The Guardian 21 September, 2005
Howard "terror" laws
to stifle opposition
Federal government heavyweights will be meeting with their state counterparts later this month at a special summit to consider "counter-terrorism" measures. It seems likely that September 27 meeting of the Council of Australian Governments, rather than being a clash between the state Labor governments and the Howard government over its scandalous human rights record, will be a meeting of the minds on how to further limit the rights of Australian citizens and of people arriving in our country.
There is disquiet even in the ranks of the parliamentary ALP over the party’s complicity in the destruction of long-held civil rights. The member for the Sydney seat of Banks, Darryl Melham, has called on Kim Beazley to come out against Howard’s plan to allow, among other things, detention of individuals for up to 48 hours without charge in a "terrorism situation". Former Labor justice spokesman Duncan Kerr has supported Melham’s appeal to Beazley.
The member for Banks is also concerned that the states may get into a bidding war with the Commonwealth to see who can be toughest on "terror". South Australia and Western Australia have already expressed their willingness to join NSW in this bizarre auction to see which state can propose the longest period in detention without charge. This suits Howard’s strategy. The constitution currently puts a 48-hour limit on detention without charge under federal law. His government may well seek to get all the states and territories to help him out with a period of involuntary detention under their laws of up to 14 days — as is now allowed for in the UK.
It is disturbing to note that, in the British example, the House of Lords rejected an attempt by the Blair government in 2004 to allow for the indefinite detention of foreign nationals because it infringed the right to liberty under the European Convention on Human Rights. However, in the same year, the High Court in Australia ruled that it is acceptable to hold a person under indefinite, involuntary, "non-punitive" detention in a range of circumstances. Previously, these have been in cases of criminal guilt, mental illness, infectious disease and unclear immigration status (the High Court ruling was in response to a challenge to the constitutionality of the indefinite detention of asylum seekers).
The trend in recent legislation has been to create a new category of supposed risk that could quite easily be added to the others. This would be of persons deemed to be a threat to Australia’s "national security" — a term the Commonwealth gives the broadest imaginable definition. At present it is said to be whatever relates to "Australia’s defence, security, international relations, law enforcement interests or national interests".
The potential for Australian governments to lock allegedly dangerous persons away without charge forever and with no public explanation is very real. Dean of the Law faculty at Monash University concluded an opinion piece in the national press with the following observation: "If we uncritically accept the metaphors of war and the need for emergency powers, there will be few limits to the growth of the preventative state, where what matters is not what you have done but what the government suspects that you might do. That is not a secure foundation for a just and safe society."

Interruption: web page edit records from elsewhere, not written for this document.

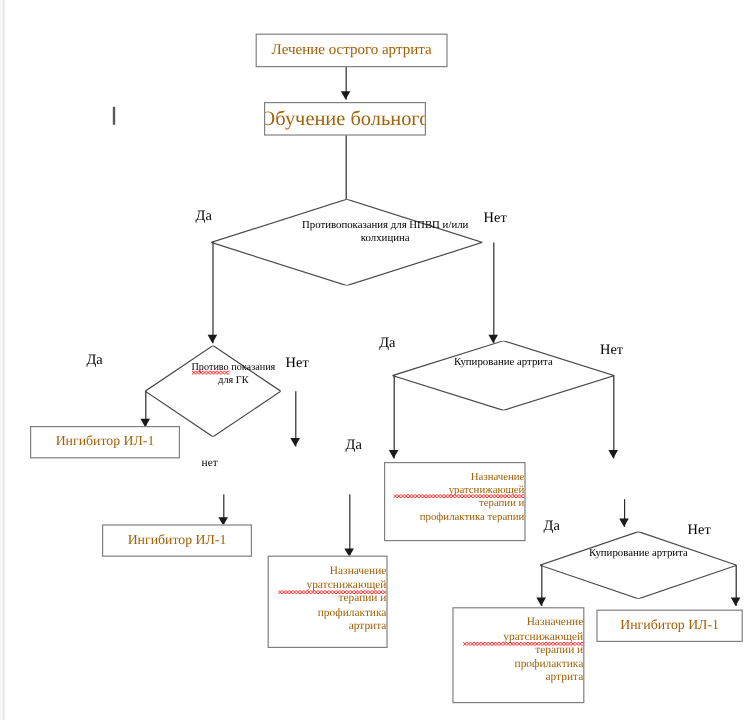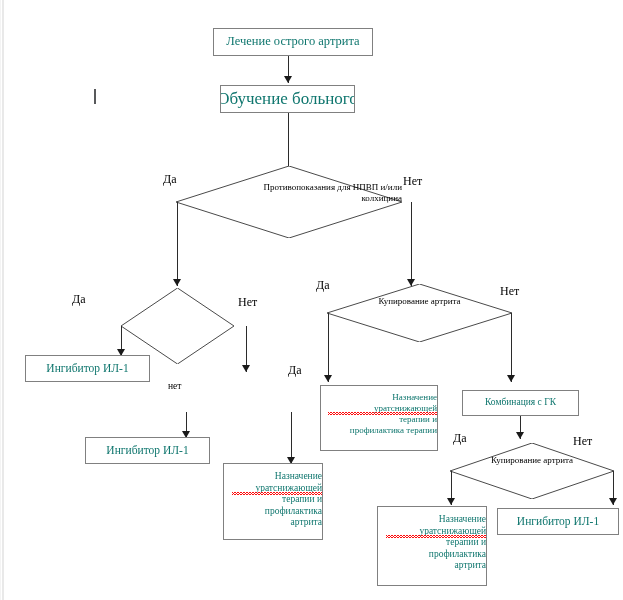"Лечение острого артрита" .node { color: #0f766e -> #a16207 }
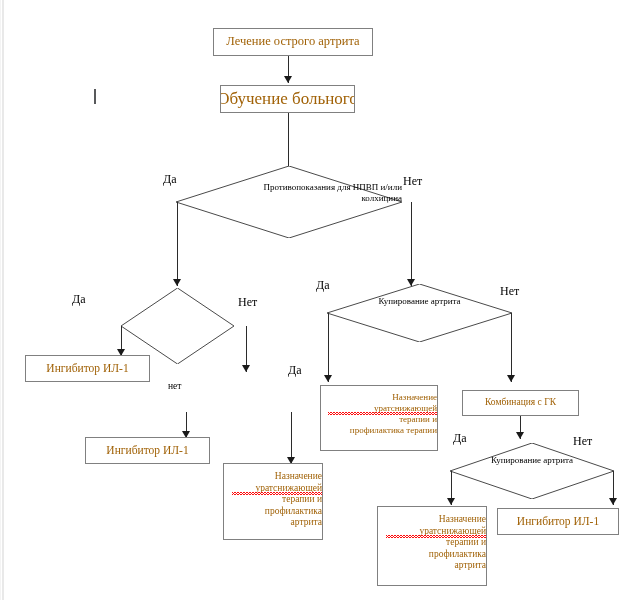"Противопоказания для НПВП и/или" .diamond .dtext.lefttext { text-align: right -> center }
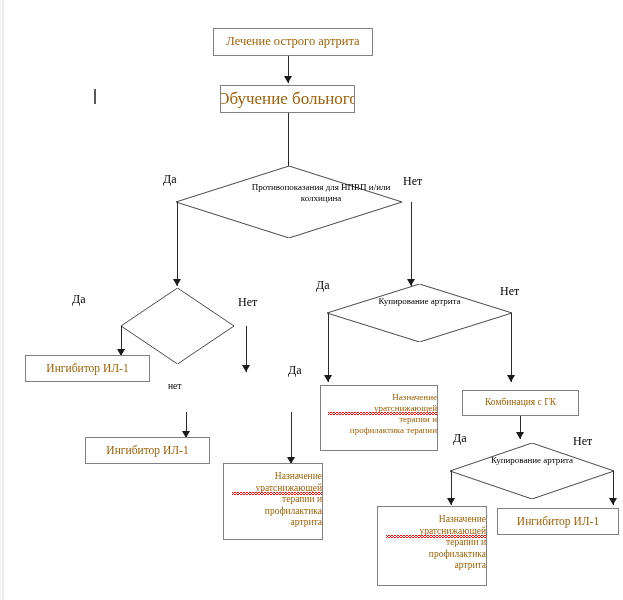"Противо показания для ГК" div.dtext { html: none -> <div> <span>Противо</span> <span>показания</span> <span>для ГК</span> </div> }
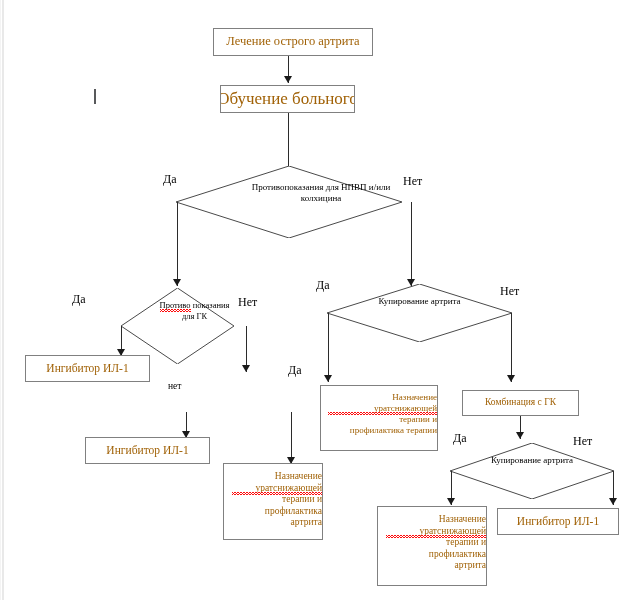"Комбинация с ГК" div.node { html: <div> <span>Комбинация с ГК</span> </div> -> none }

The case of Scott Parkin is instructive. The visiting US peace activist was contacted by ASIO just prior to when he was to participate in a workshop on non-violent protest in Melbourne. Scott (who is known for his opposition to the US involvement in the war in Iraq and the profiteering of corporations like Halliburton) was snatched off the streets and detained at the Melbourne Custody Centre for five days before being deported. He was quarantined from contact with the media.
It turns out that the Department of Immigration had cancelled his visa, leaving him open to the deportable offence of being in the country without an appropriate travel document. No explanation has been given for extreme measures taken against the activist. After a secret briefing from ASIO, the leaders of the parliamentary ALP decided not to challenge this underhand move against the rights of ordinary people to associate, express their opinions and organise.
The incident occurred in the same week that it came to light that the Department of Foreign Affairs had issued false documents to Ergi and Valbona Kola — an ethnic Albanian couple who had been refused permission to return to Serbia. It is claimed that Foreign Affairs produced the new documents with the false names for the Department of Immigration in June last year in order that the couple could be forced to return to Serbia. Their real names — Paulin Pali and Venona Vata — would have raised the suspicions of Serbian officials.
It was the same week that the Commonwealth Ombudsman adversely named several government officials in the wrongful deportation of Australian citizen Vivian Alvarez Solon in 2001. It seems the checklist of steps to be taken before a person can be deported was never completed or has gone "missing" from the Department of Foreign Affairs file where it should be.
With the forthcoming summit the federal government will no doubt be pressing for more legislation that will allow it to deal with its political opposition with the same ruthlessness shown in the case of Scott Parkin, without the potential for exposure and embarrassment that accompanied revelations about the cases of Vivian Alvarez Solon, Paulin Pali and Venona Vata.